DIRECTIONS FOR THIS TASK - Where does the word "size" appear in the entries below? Copy each line that holds it.

Front-end code change data -
>>>
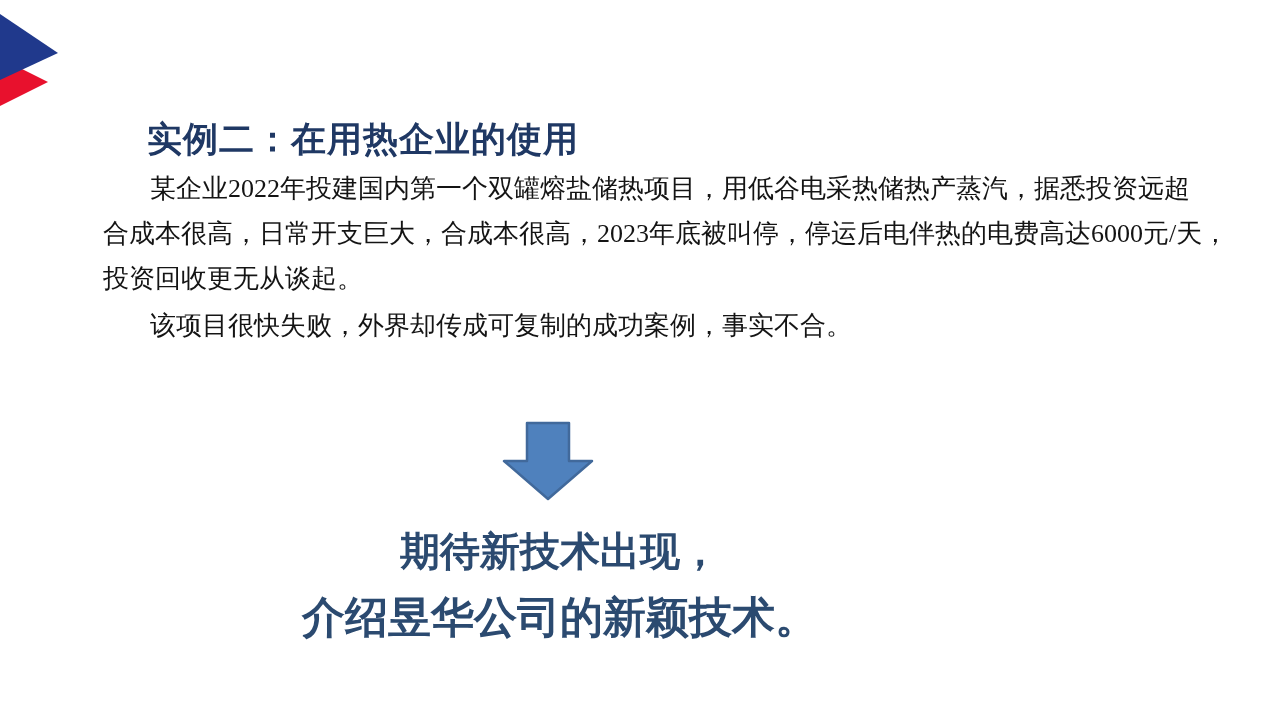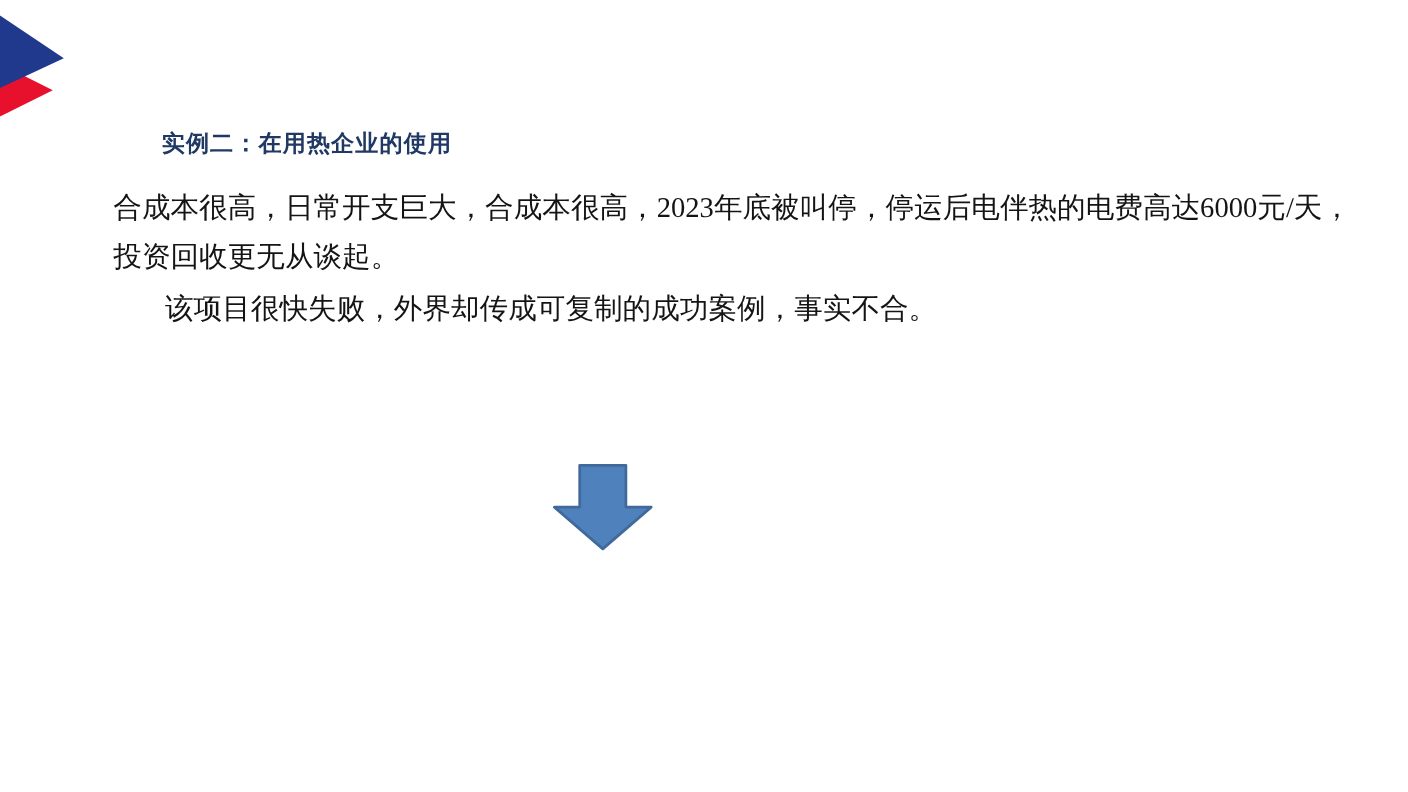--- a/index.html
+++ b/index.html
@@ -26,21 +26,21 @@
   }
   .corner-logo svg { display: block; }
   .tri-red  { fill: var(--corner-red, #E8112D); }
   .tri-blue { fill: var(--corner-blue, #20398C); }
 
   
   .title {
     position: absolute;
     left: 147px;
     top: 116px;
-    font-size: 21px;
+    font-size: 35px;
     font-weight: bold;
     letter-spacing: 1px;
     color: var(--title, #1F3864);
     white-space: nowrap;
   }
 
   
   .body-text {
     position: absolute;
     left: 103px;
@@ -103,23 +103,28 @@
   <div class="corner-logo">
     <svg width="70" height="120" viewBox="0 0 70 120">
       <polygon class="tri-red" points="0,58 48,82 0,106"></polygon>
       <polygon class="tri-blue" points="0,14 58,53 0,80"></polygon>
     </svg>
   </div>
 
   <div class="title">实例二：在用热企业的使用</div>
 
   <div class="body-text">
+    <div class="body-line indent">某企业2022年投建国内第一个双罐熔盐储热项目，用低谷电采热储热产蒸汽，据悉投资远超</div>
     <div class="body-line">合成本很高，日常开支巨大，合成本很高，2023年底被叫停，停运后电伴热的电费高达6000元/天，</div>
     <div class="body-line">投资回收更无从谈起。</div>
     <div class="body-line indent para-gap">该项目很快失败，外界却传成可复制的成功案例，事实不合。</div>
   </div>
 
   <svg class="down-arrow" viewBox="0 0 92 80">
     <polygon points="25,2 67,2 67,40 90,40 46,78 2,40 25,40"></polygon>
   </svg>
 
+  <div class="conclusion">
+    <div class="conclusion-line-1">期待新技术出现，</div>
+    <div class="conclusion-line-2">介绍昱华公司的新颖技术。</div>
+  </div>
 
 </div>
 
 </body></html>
<<<
>>>
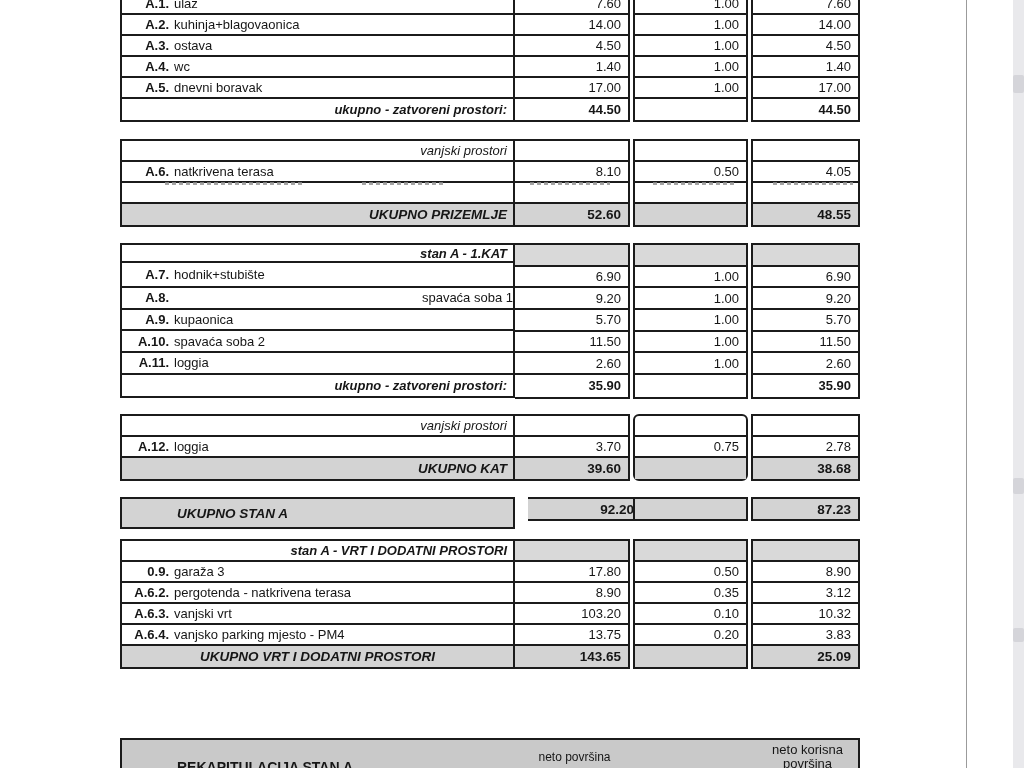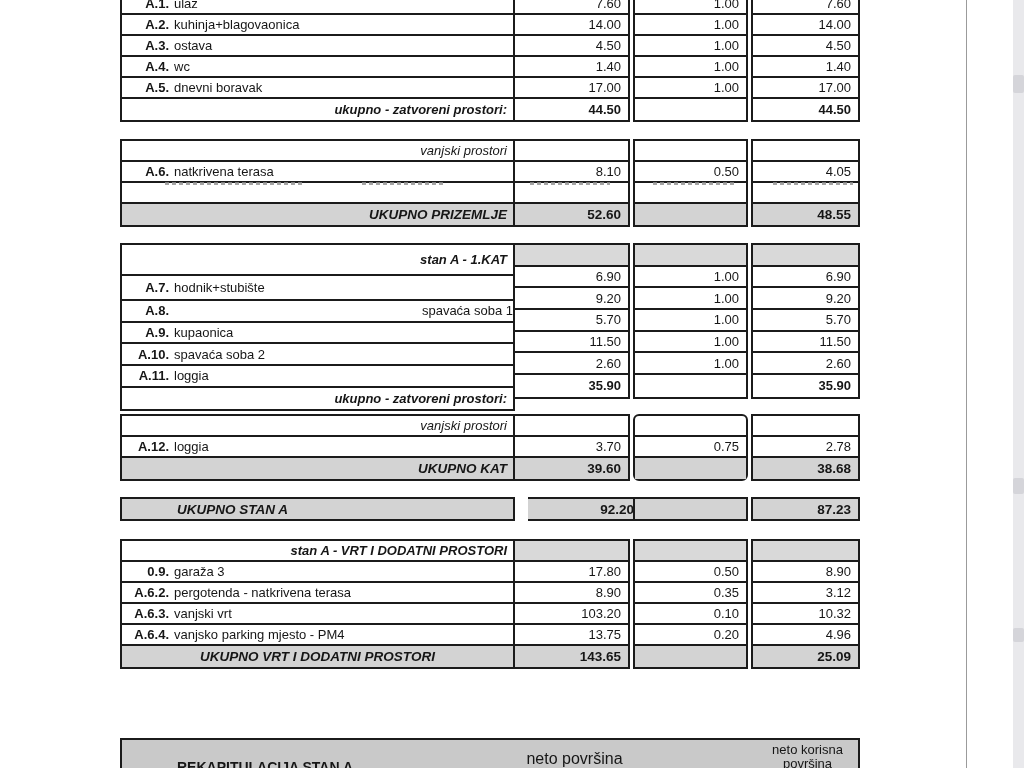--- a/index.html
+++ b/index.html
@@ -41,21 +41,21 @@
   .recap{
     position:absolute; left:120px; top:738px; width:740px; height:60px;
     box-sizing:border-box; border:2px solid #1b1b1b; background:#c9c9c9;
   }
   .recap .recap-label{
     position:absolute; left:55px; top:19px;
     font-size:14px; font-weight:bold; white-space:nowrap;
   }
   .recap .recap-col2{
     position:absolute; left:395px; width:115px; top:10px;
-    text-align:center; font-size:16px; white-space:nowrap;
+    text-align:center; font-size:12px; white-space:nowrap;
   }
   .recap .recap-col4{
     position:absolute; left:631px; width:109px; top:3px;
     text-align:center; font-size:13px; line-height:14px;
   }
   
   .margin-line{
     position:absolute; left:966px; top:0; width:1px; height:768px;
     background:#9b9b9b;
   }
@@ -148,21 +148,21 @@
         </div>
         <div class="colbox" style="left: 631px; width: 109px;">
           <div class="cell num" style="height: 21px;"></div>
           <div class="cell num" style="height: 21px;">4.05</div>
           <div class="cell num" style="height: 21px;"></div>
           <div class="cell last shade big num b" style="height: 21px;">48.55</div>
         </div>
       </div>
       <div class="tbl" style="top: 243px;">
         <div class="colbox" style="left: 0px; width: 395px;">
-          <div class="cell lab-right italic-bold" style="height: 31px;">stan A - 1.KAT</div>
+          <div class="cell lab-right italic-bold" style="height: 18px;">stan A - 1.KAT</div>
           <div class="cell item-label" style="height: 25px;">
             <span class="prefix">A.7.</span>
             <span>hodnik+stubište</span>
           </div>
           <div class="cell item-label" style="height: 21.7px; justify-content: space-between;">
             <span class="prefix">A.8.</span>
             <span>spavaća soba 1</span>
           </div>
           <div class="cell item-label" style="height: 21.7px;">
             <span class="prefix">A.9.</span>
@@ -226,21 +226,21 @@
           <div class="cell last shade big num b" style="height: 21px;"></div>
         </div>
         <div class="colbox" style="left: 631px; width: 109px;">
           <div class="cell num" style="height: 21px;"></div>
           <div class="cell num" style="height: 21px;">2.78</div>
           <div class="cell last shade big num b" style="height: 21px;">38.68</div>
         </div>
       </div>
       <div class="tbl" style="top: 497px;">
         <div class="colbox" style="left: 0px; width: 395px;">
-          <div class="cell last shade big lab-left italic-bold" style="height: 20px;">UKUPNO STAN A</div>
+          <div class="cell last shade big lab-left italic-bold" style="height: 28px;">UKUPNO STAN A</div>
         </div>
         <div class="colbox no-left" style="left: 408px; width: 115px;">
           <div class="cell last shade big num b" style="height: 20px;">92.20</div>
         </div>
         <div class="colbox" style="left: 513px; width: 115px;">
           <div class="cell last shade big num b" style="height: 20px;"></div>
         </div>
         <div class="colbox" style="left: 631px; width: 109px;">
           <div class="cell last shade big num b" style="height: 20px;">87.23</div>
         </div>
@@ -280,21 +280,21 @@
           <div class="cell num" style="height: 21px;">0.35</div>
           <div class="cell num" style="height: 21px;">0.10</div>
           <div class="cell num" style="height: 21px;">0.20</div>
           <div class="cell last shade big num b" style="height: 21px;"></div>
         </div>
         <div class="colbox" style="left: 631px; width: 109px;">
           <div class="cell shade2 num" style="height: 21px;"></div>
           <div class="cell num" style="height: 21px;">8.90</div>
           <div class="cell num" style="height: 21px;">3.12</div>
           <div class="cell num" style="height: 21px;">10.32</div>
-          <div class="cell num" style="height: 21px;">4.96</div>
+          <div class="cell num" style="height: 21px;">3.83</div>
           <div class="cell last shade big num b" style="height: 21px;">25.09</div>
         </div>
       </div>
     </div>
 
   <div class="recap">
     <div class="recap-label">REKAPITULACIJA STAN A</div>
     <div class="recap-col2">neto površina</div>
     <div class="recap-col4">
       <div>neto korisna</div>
<<<
REPLY -
-    font-size: 21px;
+    font-size: 35px;
     font-size:14px; font-weight:bold; white-space:nowrap;
-    text-align:center; font-size:16px; white-space:nowrap;
+    text-align:center; font-size:12px; white-space:nowrap;
     text-align:center; font-size:13px; line-height:14px;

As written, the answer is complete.